Physics Use
A dependent t test is useful when the same physics item is measured twice. It may compare a sensor before and after calibration. It may compare paired readings from two instruments. Because the readings are paired, each item becomes its own control.
Planning Inputs
This calculator focuses on the difference score. First, estimate the mean paired difference you want to detect. Then estimate the standard deviation of the paired differences. A smaller spread needs fewer pairs. A larger spread needs more pairs. Strong paired correlation also reduces the difference spread when pre and post standard deviations are entered.
Power and Alpha
Power is the chance of detecting the planned effect. Higher power gives more dependable planning. It also increases sample needs. Alpha controls the false alarm risk. A two tailed test is safer when change could matter in either direction. A one tailed test is used only when the direction is justified before data collection.
Lab Reality
Physics experiments often face repeated trials, missing runs, noisy instruments, or unusable observations. The dropout field inflates the calculated number of pairs. This helps protect the final analysis. Use conservative inputs when the lab environment is uncertain. Good planning is cheaper than repeating a full experiment.
Effect Size
Effect size is shown as Cohen dz. It equals the expected mean difference divided by the standard deviation of the paired differences. The calculator can accept dz directly. It can also compute dz from a target difference and paired difference standard deviation.

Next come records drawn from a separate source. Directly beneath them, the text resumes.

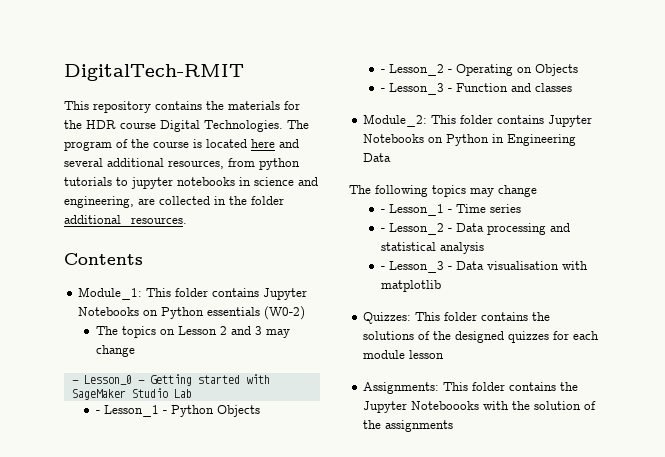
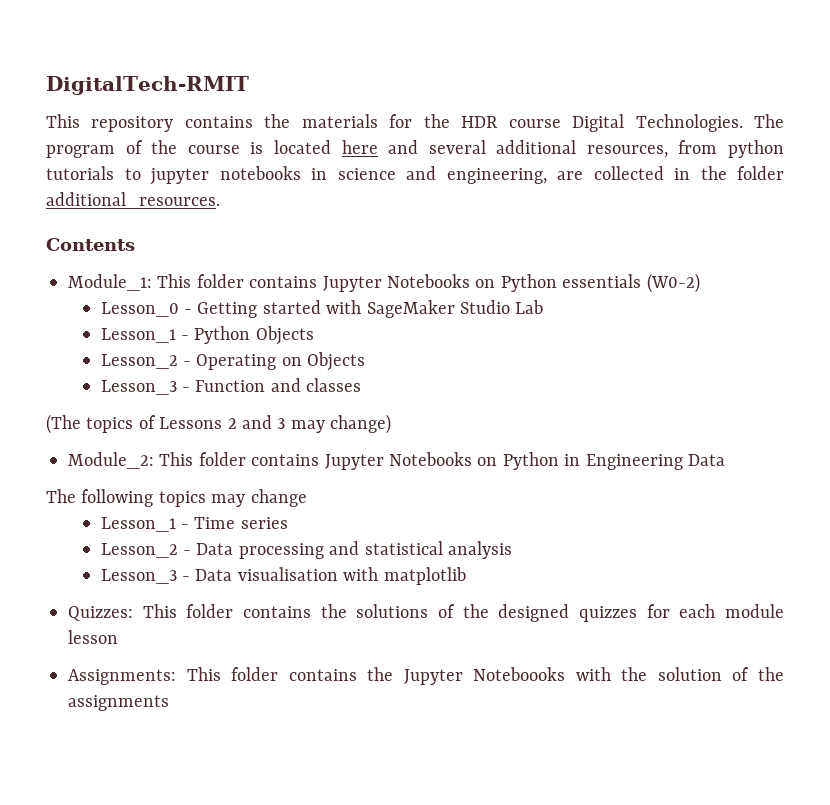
- The topics on Lesson 2 and 3 may change
- - Lesson_0 - Getting started with SageMaker Studio Lab
+ Lesson_0 - Getting started with SageMaker Studio Lab
- - Lesson_1 - Python Objects
+ Lesson_1 - Python Objects
- - Lesson_2 - Operating on Objects
+ Lesson_2 - Operating on Objects
- - Lesson_3 - Function and classes
+ Lesson_3 - Function and classes
+ (The topics of Lessons 2 and 3 may change)
- - Lesson_1 - Time series
+ Lesson_1 - Time series
- - Lesson_2 - Data processing and statistical analysis
+ Lesson_2 - Data processing and statistical analysis
- - Lesson_3 - Data visualisation with matplotlib
+ Lesson_3 - Data visualisation with matplotlib

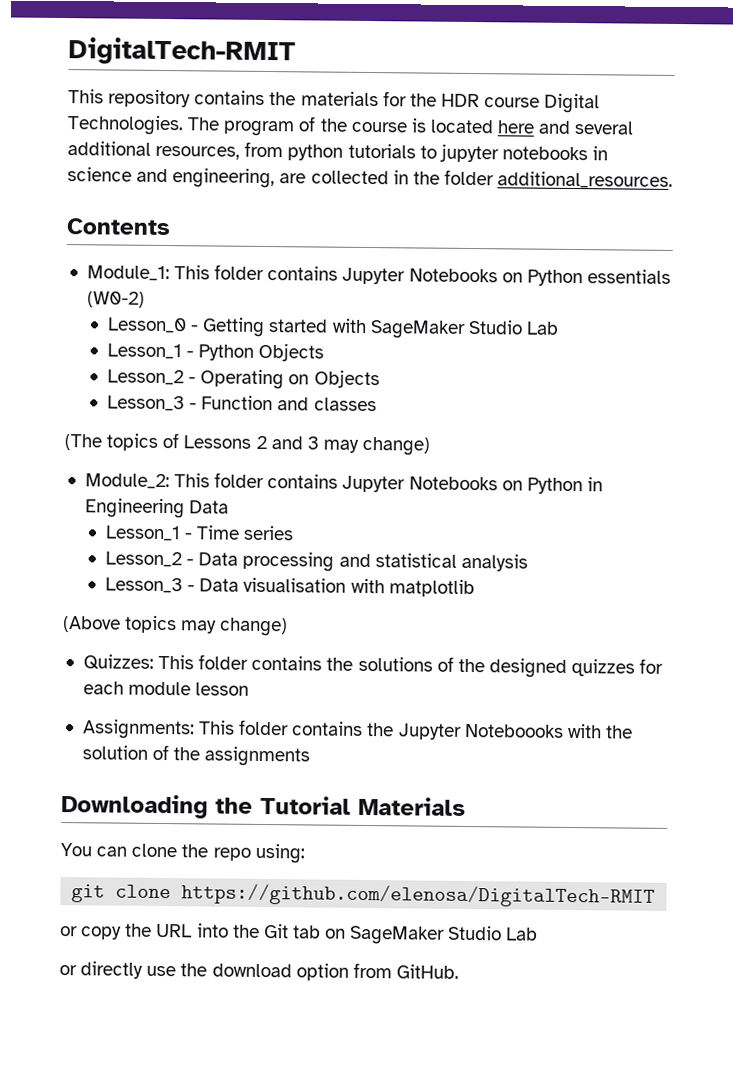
- The following topics may change
+ (Above topics may change)
+ Downloading the Tutorial Materials
+ You can clone the repo using:
+ git clone https://github.com/elenosa/DigitalTech-RMIT
+ or copy the URL into the Git tab on SageMaker Studio Lab
+ or directly use the download option from GitHub.

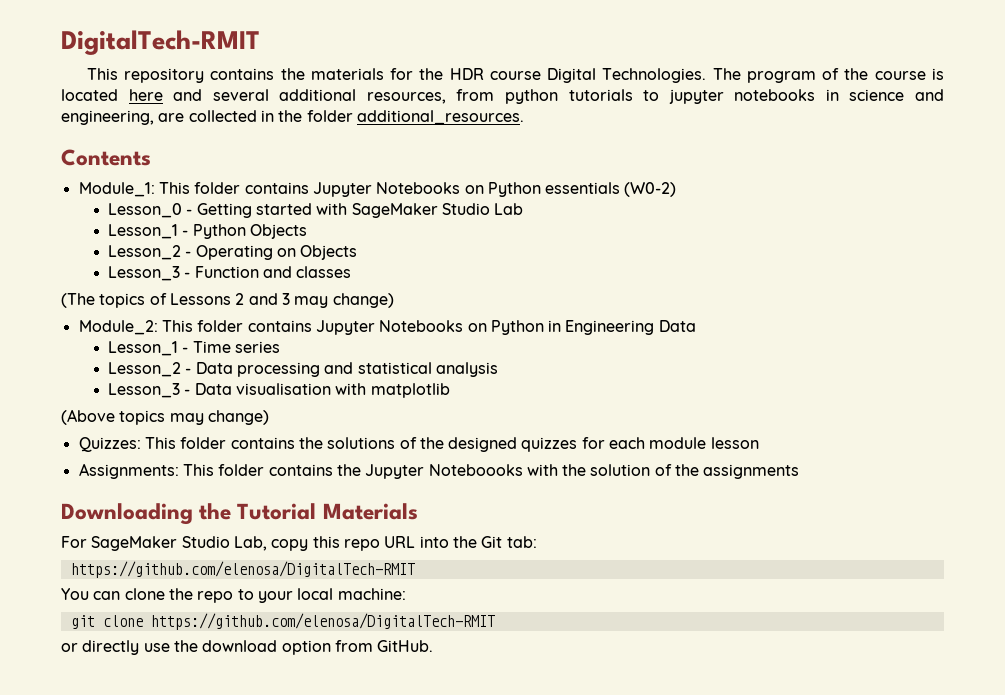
+ For SageMaker Studio Lab, copy this repo URL into the Git tab:
+ https://github.com/elenosa/DigitalTech-RMIT
- You can clone the repo using:
+ You can clone the repo to your local machine:
- or copy the URL into the Git tab on SageMaker Studio Lab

Another option derives the paired difference deviation from pre and post deviations and their correlation.
Formula Scope
The formula uses a normal approximation for the paired t test. It is best for planning and screening. Very small studies may need a specialist power package for exact noncentral t results. Still, the estimate is practical for many lab designs. Record every assumption with the study plan. Review pilot data whenever possible.
Final Guidance
Use the result as a planning guide, not a guarantee. Real data may show different spread, weaker correlation, or larger loss. Update the estimate after pilot measurements. Keep units consistent across every field. When assumptions are honest, the planned paired design becomes clearer, faster, and easier to defend well.